It’s average year-round temperature is a balmy 7 degrees Centigrade (44.6 Fahrenheit) — with winter month averages of -3 degrees Centigrade — the polar night lasts up to three months with virtually no sunshine in northern regions throughout that period, and its citizens pay one of the highest personal income tax rates on Earth (nearly 40 percent).
But for all its cold and winter gloom (as well as overpriced goods and break-the-bank taxation), Norway has been named the world’s happiest country for 2017 in the United Nations annual World Happiness report.
(Denmark is the first runner-up on the 155-country list, followed by Iceland, Switzerland and Finland.)
The report, compiled annually since 2012 by the UN Sustainable Development Solutions Network, is based on a variety of factors, including extent of freedom, health, income, generosity, honesty and governance.
And while Norwegians have endured some serious economic setbacks in recent years due to the fall in international oil prices and major cuts in the country’s key offshore oil and gas industries, it seems the 5.3 million citizens of the Land of the Midnight Sun are still contented and genuinely gratified with life inside their 324,000-square-kilometer state.
So what makes the hyperborean Scandinavian tundra nation a frosty Disneyland where people don’t mind arctic temperatures and turning over two-fifths of their income to the government just for the right to live there?
To begin with, Norwegians enjoy one of the highest qualities of life, with an annual per capita income of $68,591 (after Qatar, Luxembourg, Singapore, Brunei and Kuwait).
Poverty is almost non-existent in Norway and there is free or almost free education (including university-level studies) and health care.
But economics alone do not account for Norway’s extraordinary happiness.
Norway also has one of the most open, equalitarian and inclusive democracies in the world, having ranked six years in a row as the most democratic nation according to British-based Economist Intelligence Unit’s Democracy Index.
Under Norwegian law, all citizens are automatically registered to vote, and a full 78 percent of them did so in the last election (20 points higher than in the last U.S. election).
And then, there is that last, hard-to-pinpoint factor that makes Norwegians a nation of happy people, their core sense of unity and social consciousness.
At the end of the 19th century, Norway was one of the poorest in Europe.
But during its industrialization, it managed to construct a societal model with an exceptionally high level of equality and collectiveness built in.
This prototype helped to foster homogeneity within Norwegian society, which in turn allowed its citizenry to develop a sense of egalitarianism and harmony.
That culture of consensus has facilitated the proposal and follow-through of important projects in Norway, including the distribution of funds earned from the Scandinavian country’s oil reserves.
Consequently, every political party in Norway agreed to reserve the lion’s share of oil revenues in a government fund to be used in times of crisis to preserve the country’s pension program in the future.
The UN report that rated Norway Number One in happiness stated: “It is sometimes said that Norway achieves and maintains its high happiness not because of its oil wealth, but in spite of it.
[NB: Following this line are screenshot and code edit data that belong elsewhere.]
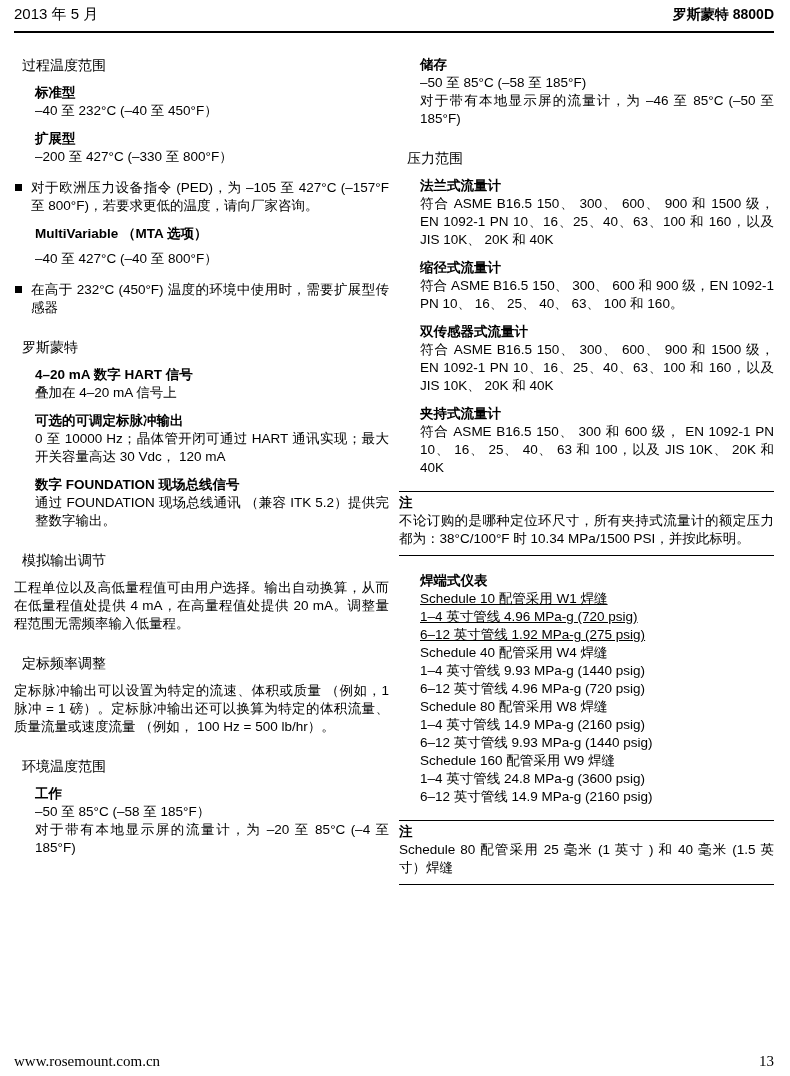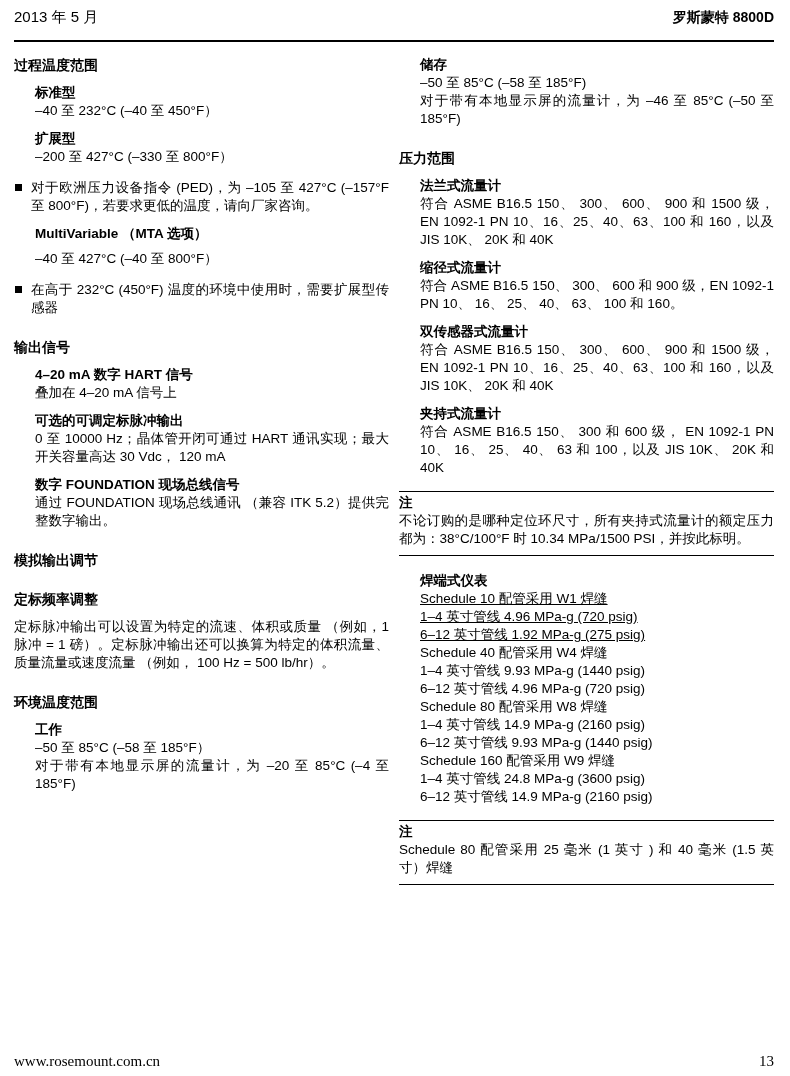--- a/index.html
+++ b/index.html
@@ -10,11 +10,11 @@
     position: relative; overflow: hidden;
   }
   .page-header {
-    position: absolute; top: 0; left: 14px; right: 16px; height: 42px;
+    position: absolute; top: 0; left: 14px; right: 16px; height: 33px;
     box-sizing: border-box;
     border-bottom: 2px solid #000;
     display: flex; justify-content: space-between; align-items: flex-end;
-    padding-bottom: 13px;
+    padding-bottom: 7px;
   }
   .page-header .date { font-size: 15px; }
   .page-header .product { font-size: 14px; font-weight: bold; }

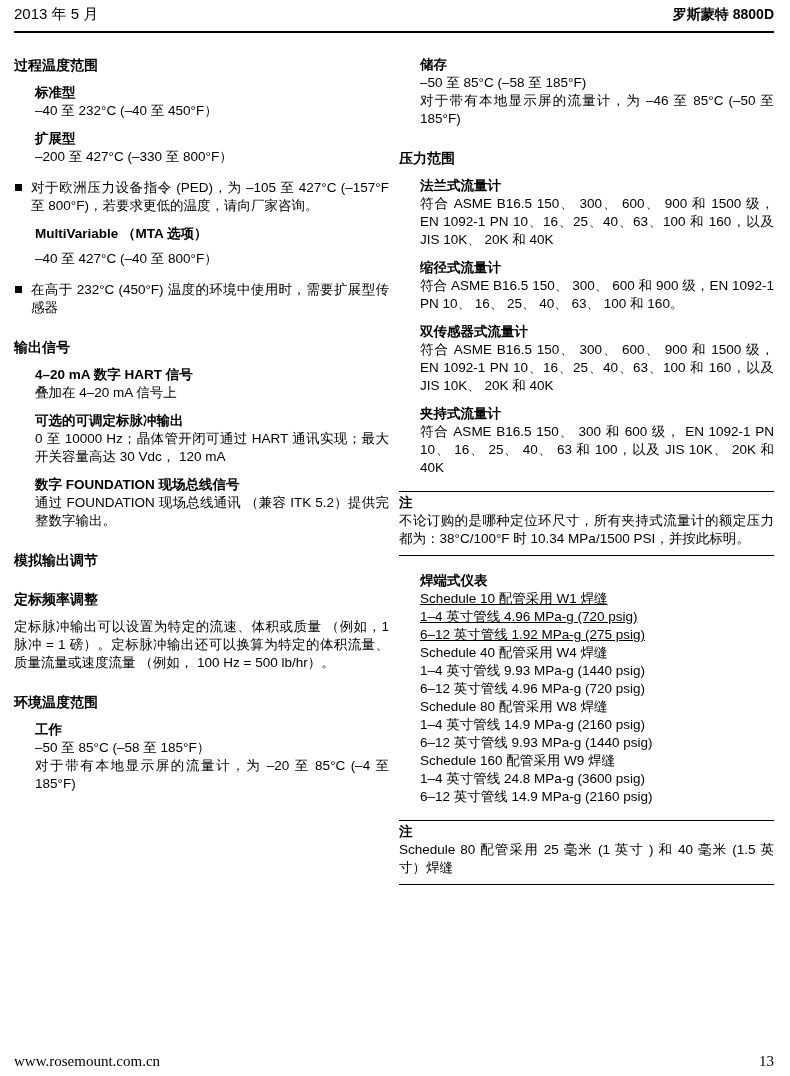--- a/index.html
+++ b/index.html
@@ -25,7 +25,7 @@
   }
   .col { flex: 1; font-size: 13.5px; line-height: 18px; min-width: 0; }
 
-  .h1 { font-size: 14px; font-weight: bold; margin: 21px 0 4px; }
+  .h1 { font-size: 14px; font-weight: normal; margin: 21px 8px 4px; }
   .col > :first-child { margin-top: 0; }
 
   .sub { margin: 10px 0 0 21px; }

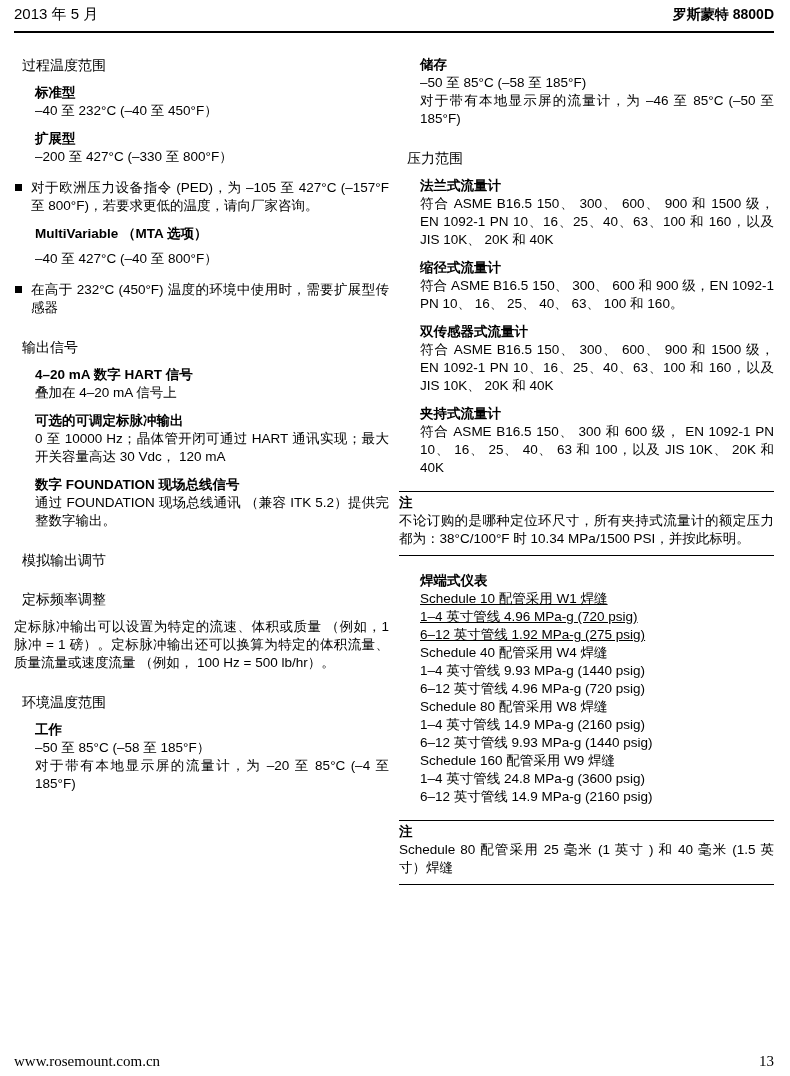--- a/index.html
+++ b/index.html
@@ -98,7 +98,7 @@
       <span>在高于 232°C (450°F) 温度的环境中使用时，需要扩展型传感器</span>
     </div>
 
-    <div class="h1">输出信号</div>
+    <div class="h1">罗斯蒙特</div>
 
     <div class="sub">
       <div class="t">4–20 mA 数字 HART 信号</div>

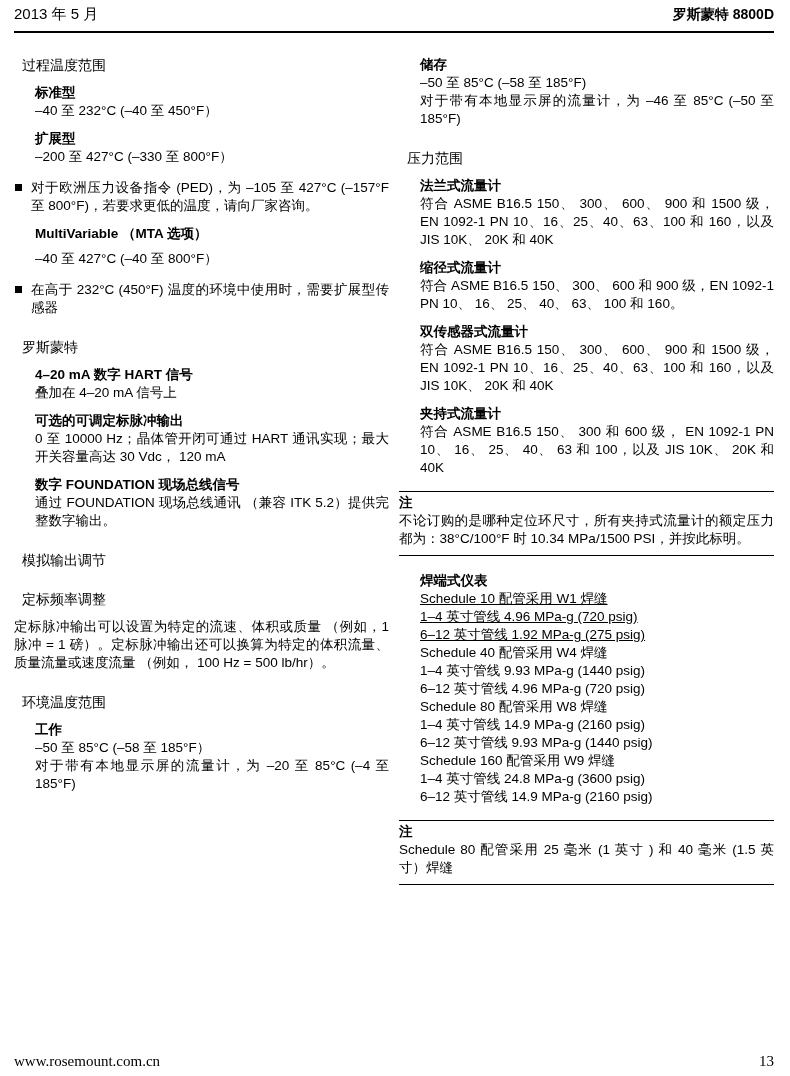--- a/index.html
+++ b/index.html
@@ -116,6 +116,7 @@
     </div>
 
     <div class="h1">模拟输出调节</div>
+    <div class="p">工程单位以及高低量程值可由用户选择。输出自动换算，从而在低量程值处提供 4 mA，在高量程值处提供 20 mA。调整量程范围无需频率输入低量程。</div>
 
     <div class="h1">定标频率调整</div>
     <div class="p">定标脉冲输出可以设置为特定的流速、体积或质量 （例如，1 脉冲 = 1 磅）。定标脉冲输出还可以换算为特定的体积流量、质量流量或速度流量 （例如， 100 Hz = 500 lb/hr）。</div>

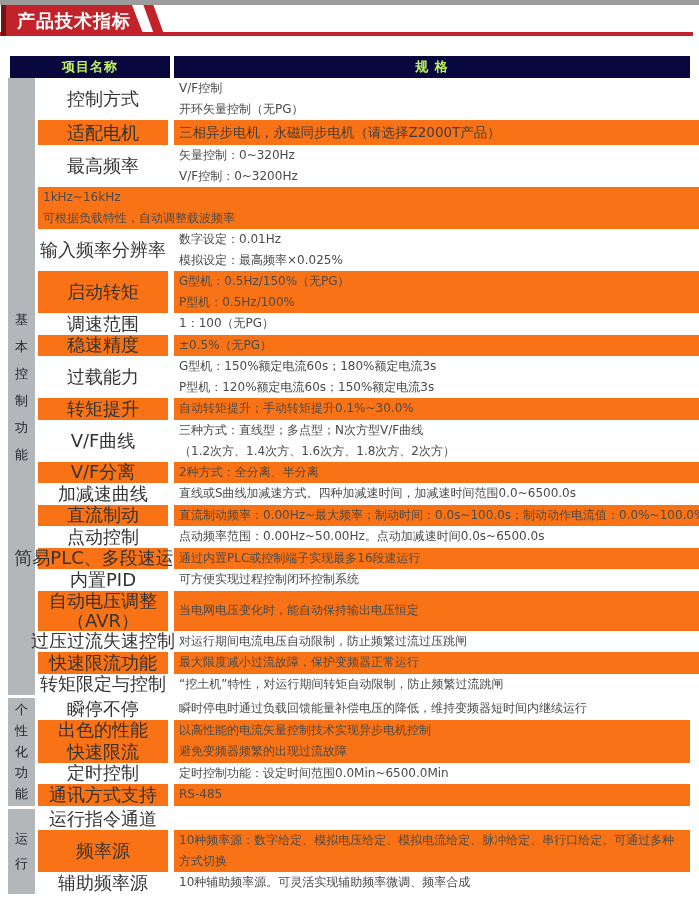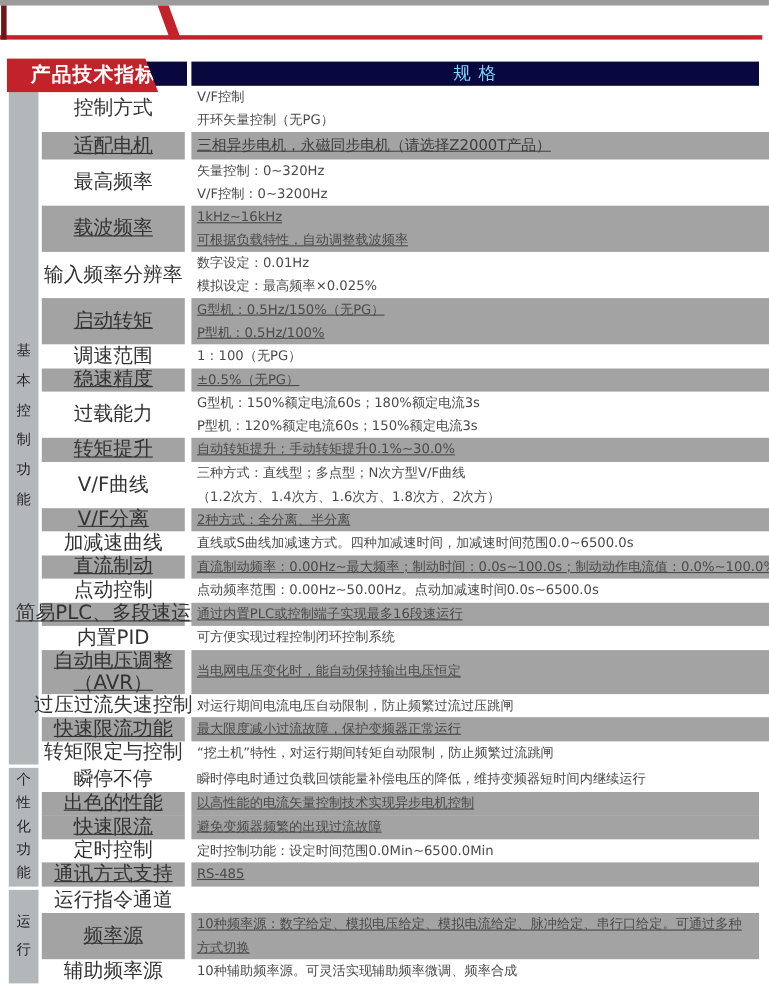--- a/index.html
+++ b/index.html
@@ -17,7 +17,7 @@
     position:absolute;left:6px;top:5px;width:138px;height:31px;background:#c2222a;
     clip-path:polygon(0 0,calc(100% - 12px) 0,100% 100%,0 100%);
     color:#fff;font-size:18px;font-weight:bold;line-height:31px;
-    padding-left:22px;box-sizing:border-box;letter-spacing:1px;white-space:nowrap;margin-top:48px;
+    padding-left:11px;box-sizing:border-box;letter-spacing:1px;white-space:nowrap;
   }
   .banner-band{position:absolute;left:149px;top:5px;width:10px;height:31px;background:#c2222a;transform:skewX(20deg);}
   

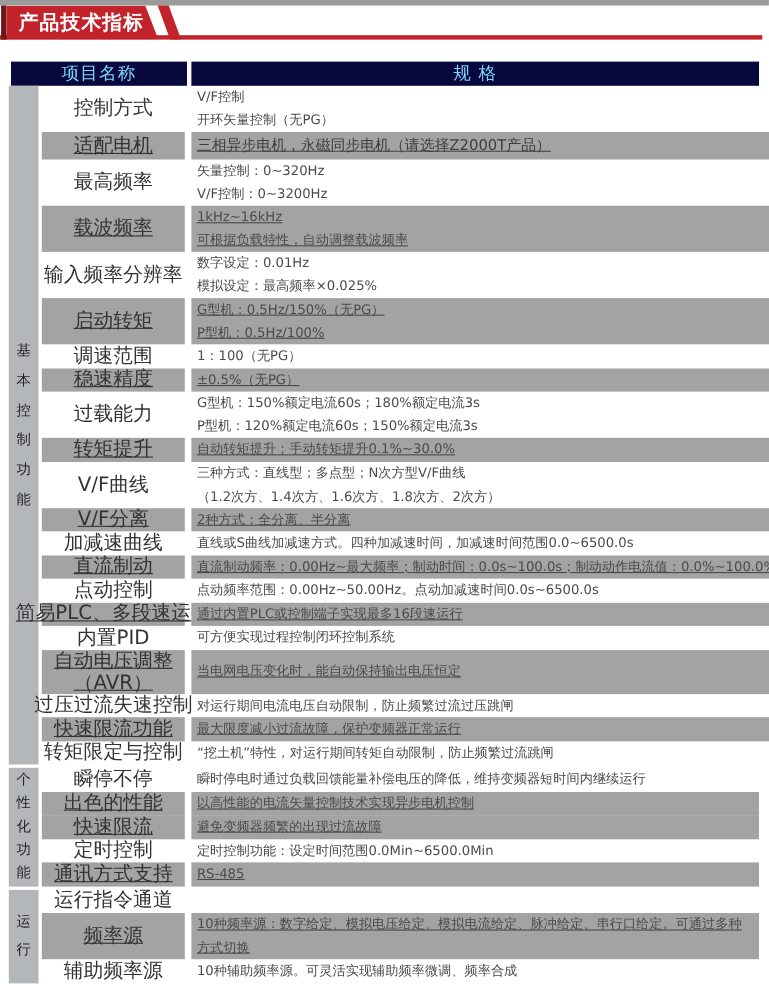--- a/index.html
+++ b/index.html
@@ -22,7 +22,7 @@
   .banner-band{position:absolute;left:149px;top:5px;width:10px;height:31px;background:#c2222a;transform:skewX(20deg);}
   
   .header-row{display:flex;margin:0 9px 0 10px;height:22px;}
-  .h-cell{background:#08083e;color:#7dd3fc;font-size:16px;font-weight:normal;
+  .h-cell{background:#08083e;color:#bef264;font-size:13px;font-weight:bold;
     display:flex;align-items:center;justify-content:center;letter-spacing:1px;}
   .h-item{width:160px;}
   .h-gap{width:4px;background:#fff;}

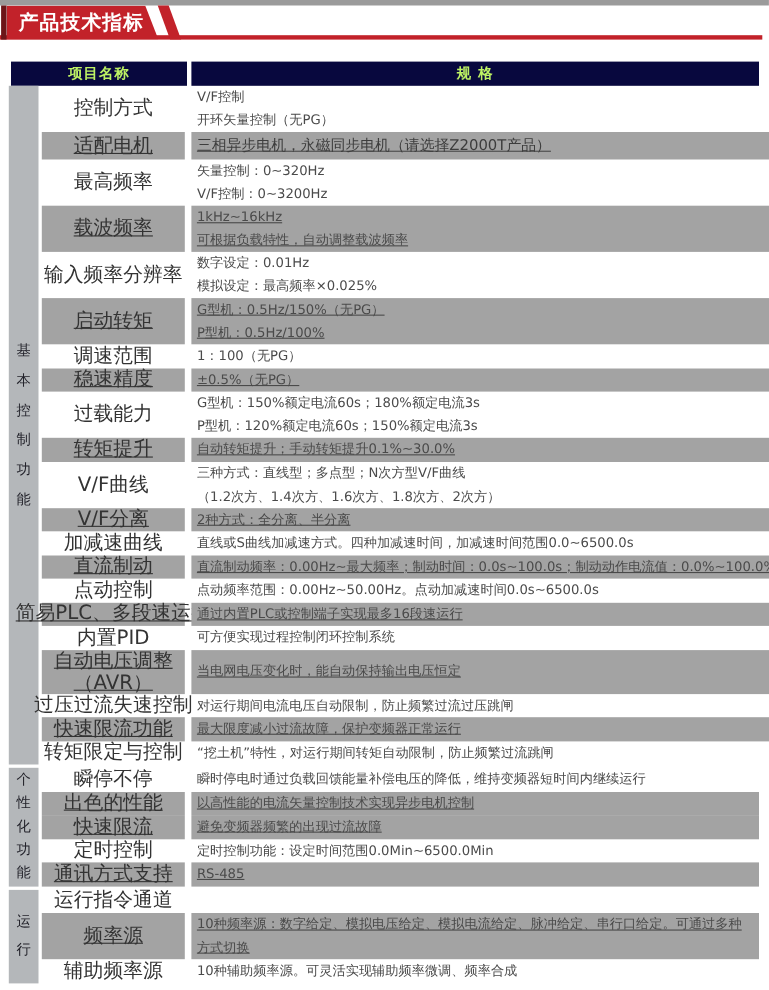--- a/index.html
+++ b/index.html
@@ -44,7 +44,7 @@
     padding-left:5px;color:#4a4a4a;font-size:12px;overflow:hidden;}
   .name-line{line-height:20px;white-space:nowrap;}
   .spec-line{line-height:21px;white-space:nowrap;}
-  .row.shaded .cell-name,.row.shaded .cell-spec{background:#a3a3a3;text-decoration:underline;}
+  .row.shaded .cell-name,.row.shaded .cell-spec{background:#f97316;}
   .row.large{min-height:25px;}
   .row.large .spec-line{font-size:13.5px;line-height:25px;color:#3d3d3d;}
 </style>

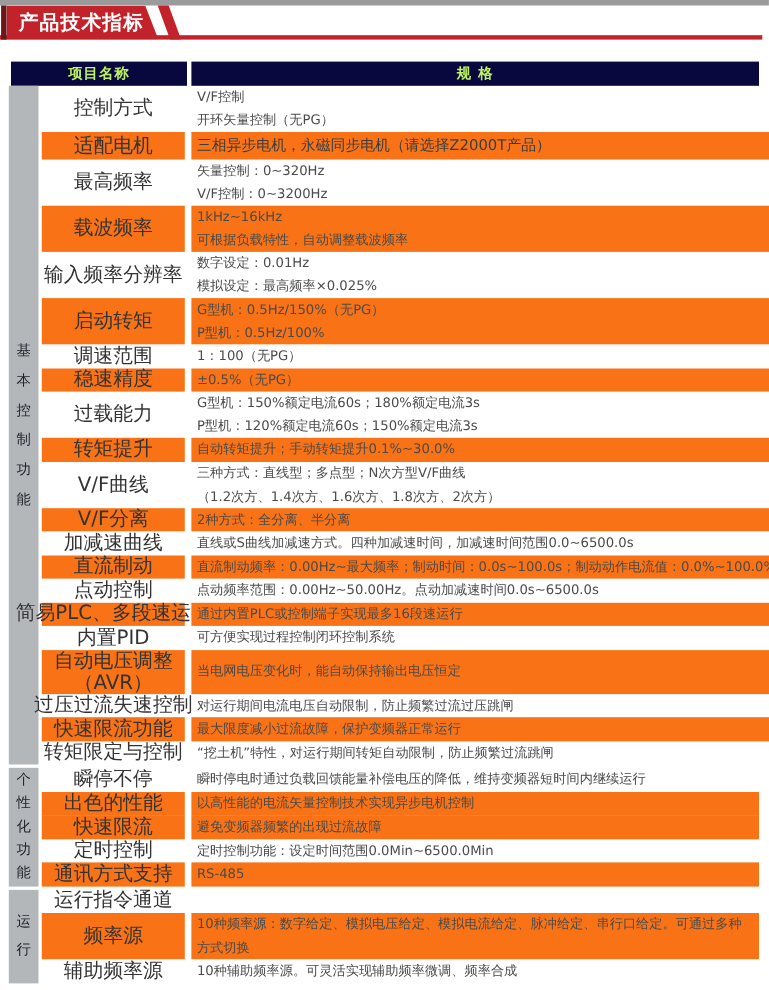--- a/index.html
+++ b/index.html
@@ -103,9 +103,6 @@
           </div>
         </div>
         <div class="row shaded">
-          <div class="cell-name">
-            <div class="name-line">载波频率</div>
-          </div>
           <div class="cell-spec">
             <div class="spec-line">1kHz~16kHz</div>
             <div class="spec-line">可根据负载特性，自动调整载波频率</div>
By choosing to produce its oil slowly, and investing the proceeds for the future rather than spending them in the present (through its sovereign wealth fund known as the Oil Fund), Norway has insulated itself from the boom-and-bust cycle of many other resource-rich economies.”
The report added that Norway’s formula for handling its oil wealth “requires high levels of mutual trust, shared purpose, generosity and good governance, all factors that help to keep Norway … in the happiness ranking.”
So cold weather and stifling taxes be damned, the rest of the world has a lot to learn from Norway.